[Video] Flashfood CEO talks rebrand and improving nutrition access
Recently, the company has made some additional shifts in its executive leadership, including Bertram’s transition from president and chief operating officer to CEO; as well as Flashfood’s founder, Josh Domingues’ move to executive chairman and Jordan Schenck’s appointment from chief brand officer to chief customer officer.
Bertram, an industry vet with decades of developing sustainability initiatives for retailers, like Jewel-Osco, Walmart and GIANT, has led the development of Flashfood’s technological infrastructure, like AI and machine learning, to expand more value and convenience for shoppers and retail partners with the mission of combatting food insecurity and reducing retailer food waste.
As CEO, Bertram intends to focus on data to drive the brand’s growth while collaborating with his team across departments to implement new initiatives that allow for more substantial retailer partnerships across the country. Currently, Flashfood is available in approximately 2,000 stores with 14 retail partners.
Last February, the company also announced SNAP EBT's availability for shoppers, the first discount grocery to app to provide this option, expanding access to consumers through its partnership with Forage, a USDA-approved EBT processor.
Bertram added that growth for the company looks like “more access for more shoppers to join, which means we need to have more retailers and that’s what 2023 was all about.”
Rebrand highlights "what are we for, rather than what are we against"
For this year, Bertram explains that Flashfood will strengthen its infrastructure, like cloud data storage and data architecture, as well as “figuring out who [the consumer] needed us to be, who [the retailers] needed us to be,” which initiated the company’s rebranding.
In collaboration with New York-based design and branding agency, PORTO ROCHA, Flashfood updated its iconography, logo, type and bright blueberry color to “explore the expression of the joy that happens when its shoppers save money on groceries,” the company stated in a press release.

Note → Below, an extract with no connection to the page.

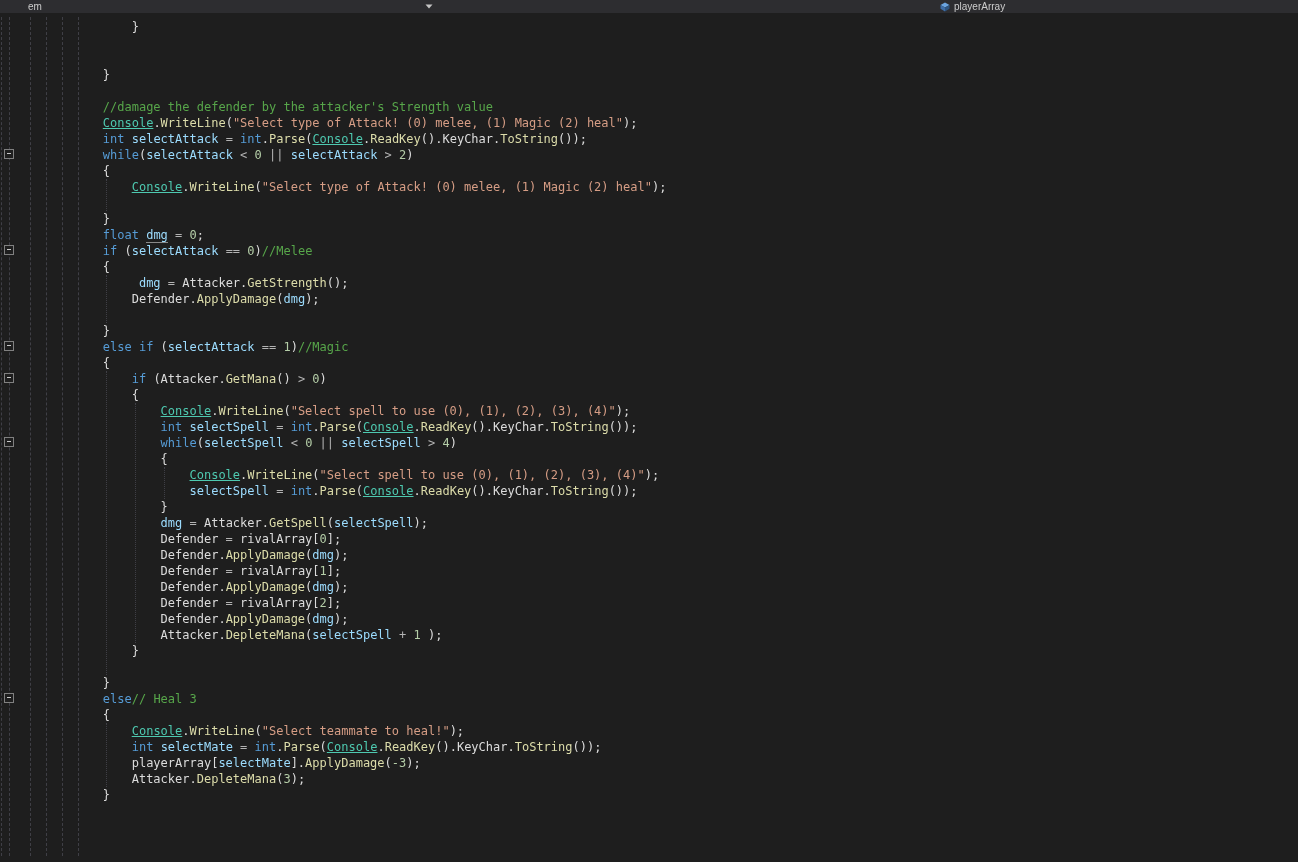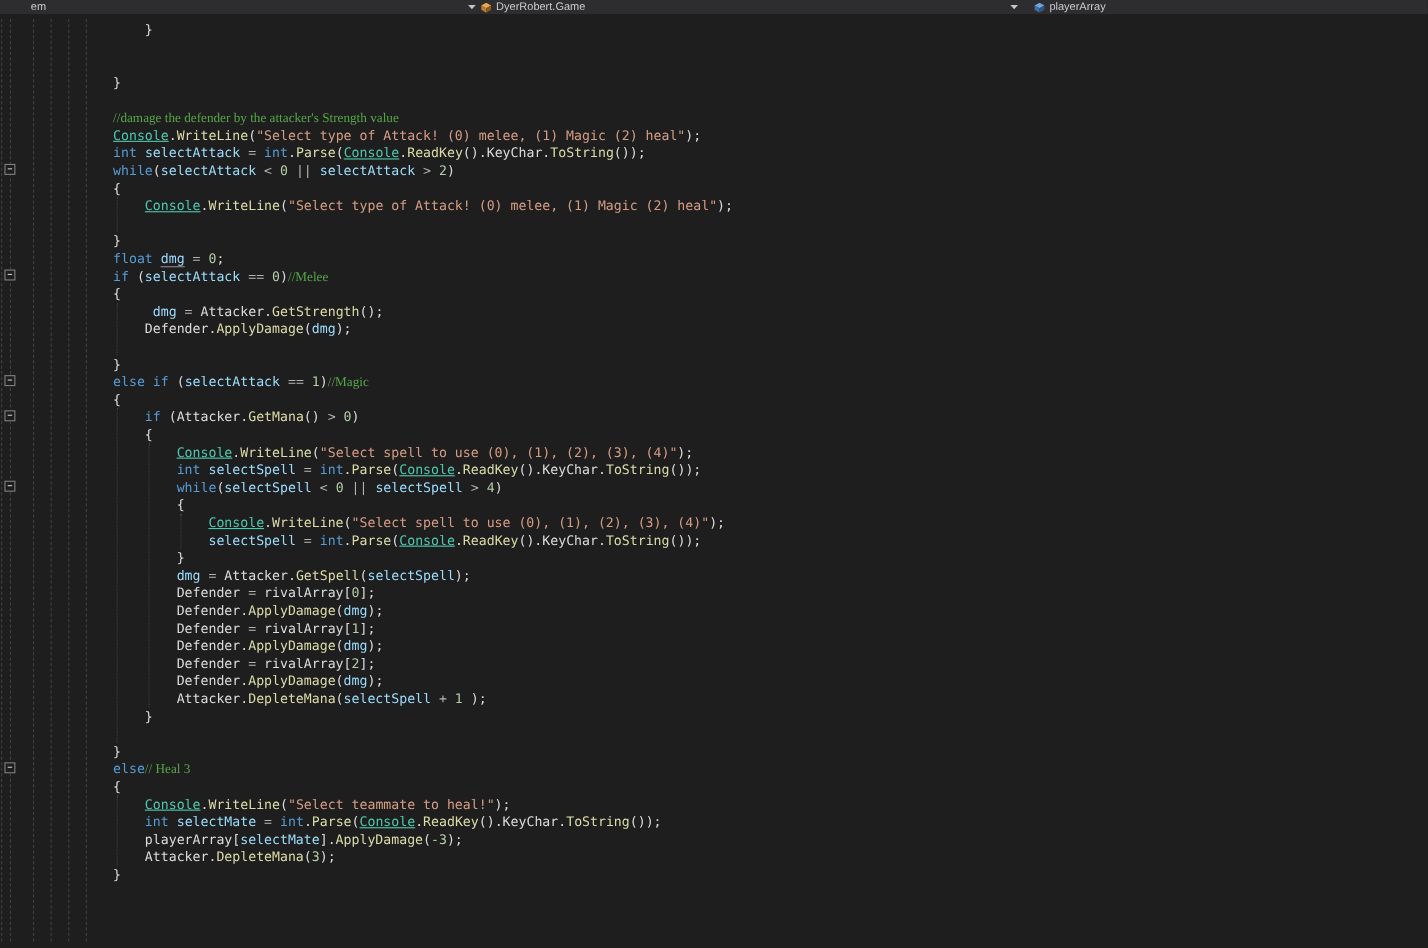"DyerRobert.Game" div.combo { html: <div> <svg> <path></path> <path></path> <path></path> </svg> <span>DyerRobert.Game</span> <svg> <path></path> </svg> </div> -> none }
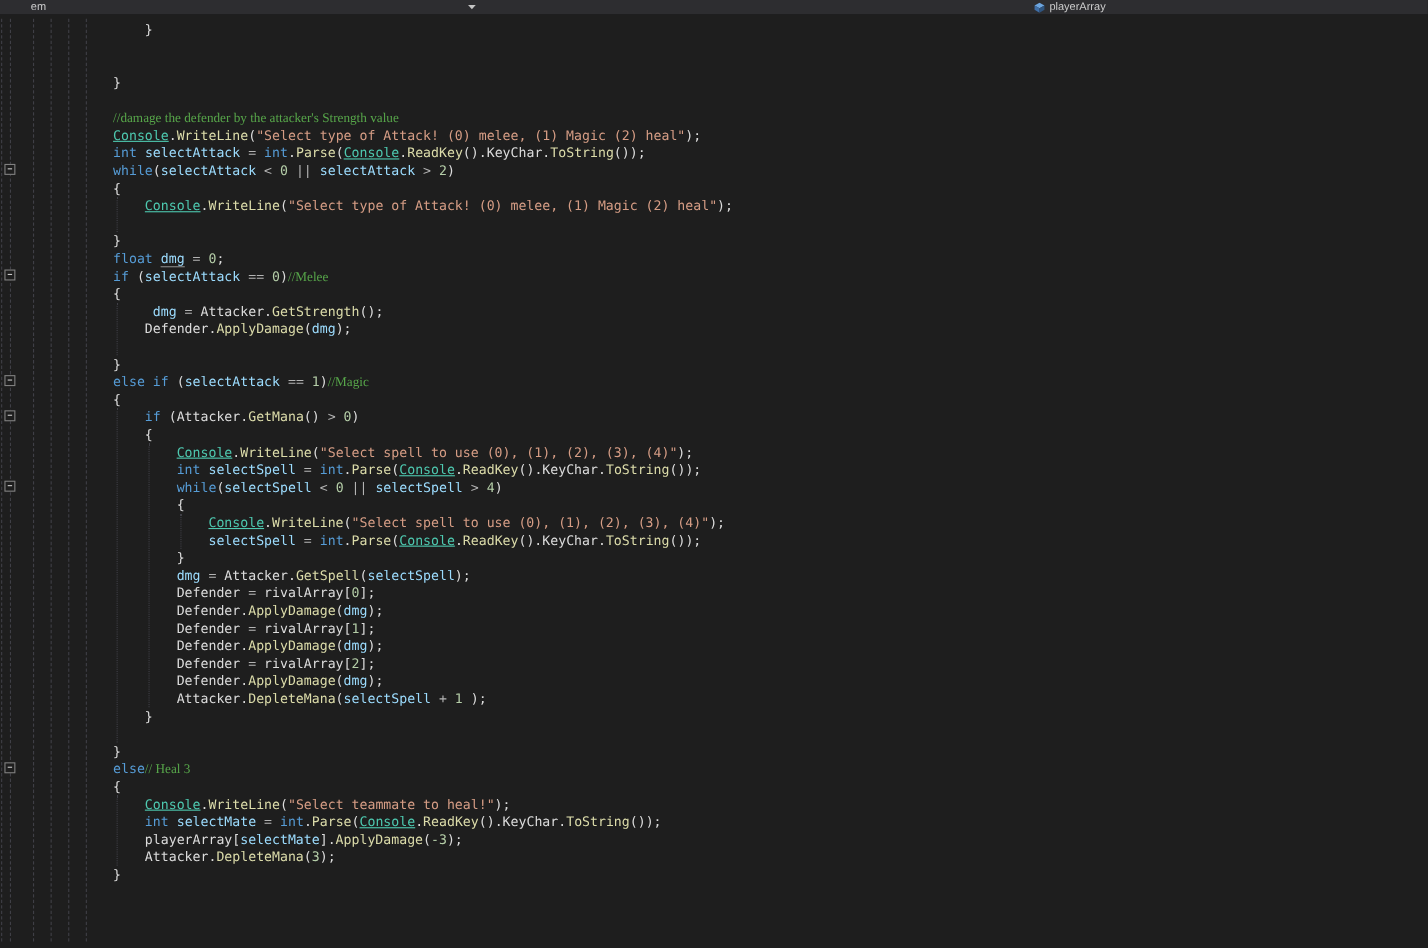"//damage the defender by the" .tk-c { font-family: Liberation Serif, serif -> none }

Bertram noted that the rebrand was also an opportunity to center its message on “what are we for, rather than what are we against.”
While the company was founded to reduce food waste, Bertram explained that over time, the brand learned more about how its consumers not only have better access to healthy food, but trying new foods that were previously cost-prohibitive, insights that were folded into its branding strategy.
“What we learned is that in the process of solving [an end to food waste], and obviously [it’s] not solved, we’re still working against that. But what really happened was that families had more access to food that they had not tried before … or was out of reach because sometimes those products can be quite expensive,” he emphasized.